DATA PROVIDED:
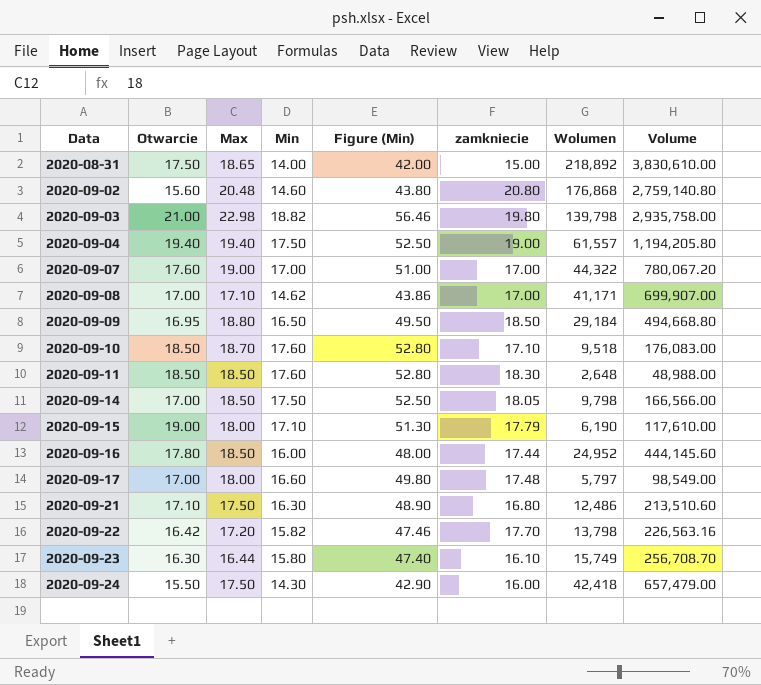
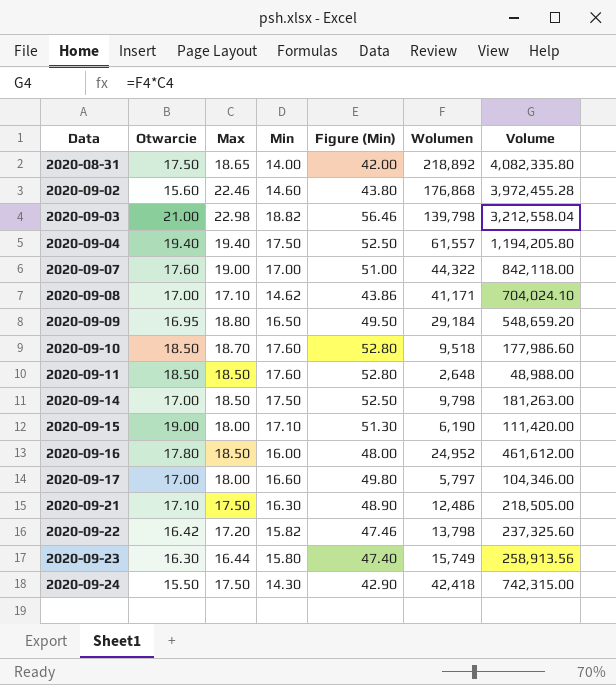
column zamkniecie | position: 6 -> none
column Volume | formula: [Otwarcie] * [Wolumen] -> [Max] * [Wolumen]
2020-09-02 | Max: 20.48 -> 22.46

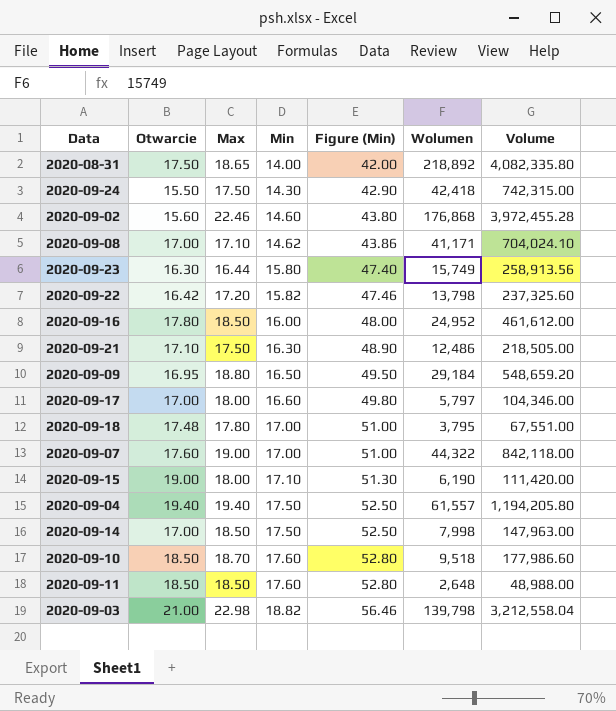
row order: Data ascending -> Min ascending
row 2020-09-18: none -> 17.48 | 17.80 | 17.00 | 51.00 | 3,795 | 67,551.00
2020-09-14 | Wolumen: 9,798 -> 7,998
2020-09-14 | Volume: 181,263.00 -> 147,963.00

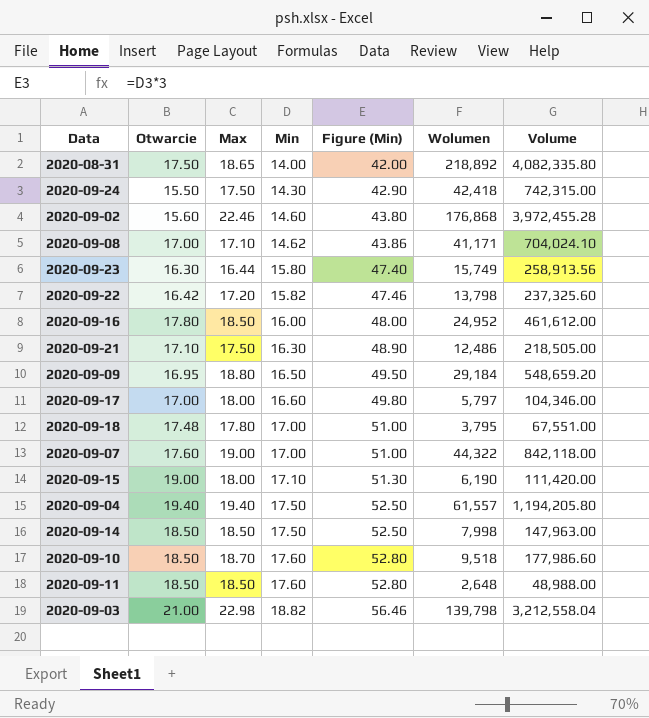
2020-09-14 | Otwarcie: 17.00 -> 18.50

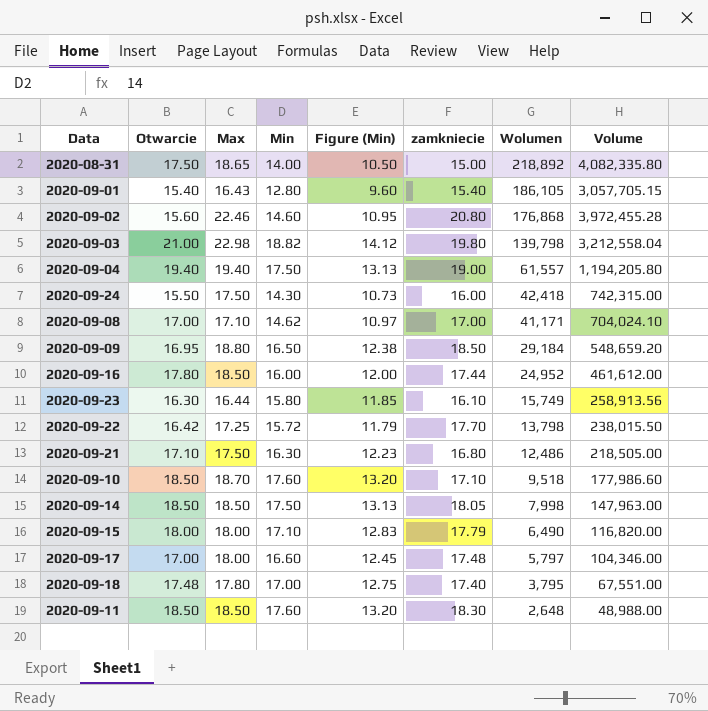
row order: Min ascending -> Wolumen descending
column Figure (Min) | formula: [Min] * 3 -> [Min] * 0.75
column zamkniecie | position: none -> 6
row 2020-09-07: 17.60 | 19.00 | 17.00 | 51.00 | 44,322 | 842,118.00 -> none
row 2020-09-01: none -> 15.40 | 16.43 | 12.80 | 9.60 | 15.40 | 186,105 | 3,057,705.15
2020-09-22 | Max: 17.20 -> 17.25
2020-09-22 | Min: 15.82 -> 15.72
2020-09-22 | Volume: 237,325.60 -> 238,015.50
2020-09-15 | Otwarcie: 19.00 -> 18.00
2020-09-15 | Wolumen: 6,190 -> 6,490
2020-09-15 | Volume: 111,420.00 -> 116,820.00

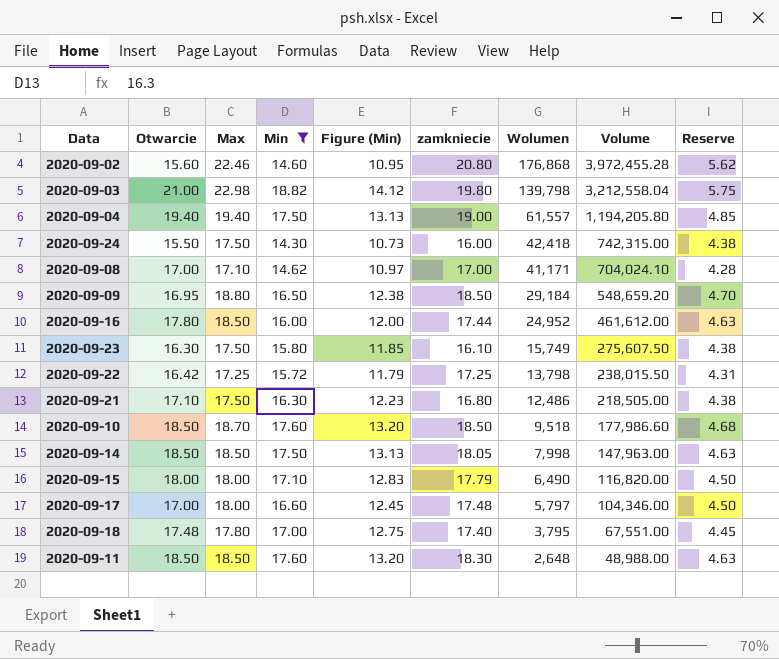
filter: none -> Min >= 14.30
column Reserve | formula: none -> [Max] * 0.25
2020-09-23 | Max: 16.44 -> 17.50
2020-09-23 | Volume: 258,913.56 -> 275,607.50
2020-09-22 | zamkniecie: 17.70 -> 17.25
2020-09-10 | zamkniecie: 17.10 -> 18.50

ACTIVITY: Reproduce the opening lines of the material above exactly, ending with the line that contains "2020-09-14 | Volume: 181,263.00 -> 147,963.00". Omit every picture.

EXPECTED ANSWER:
column zamkniecie | position: 6 -> none
column Volume | formula: [Otwarcie] * [Wolumen] -> [Max] * [Wolumen]
2020-09-02 | Max: 20.48 -> 22.46

row order: Data ascending -> Min ascending
row 2020-09-18: none -> 17.48 | 17.80 | 17.00 | 51.00 | 3,795 | 67,551.00
2020-09-14 | Wolumen: 9,798 -> 7,998
2020-09-14 | Volume: 181,263.00 -> 147,963.00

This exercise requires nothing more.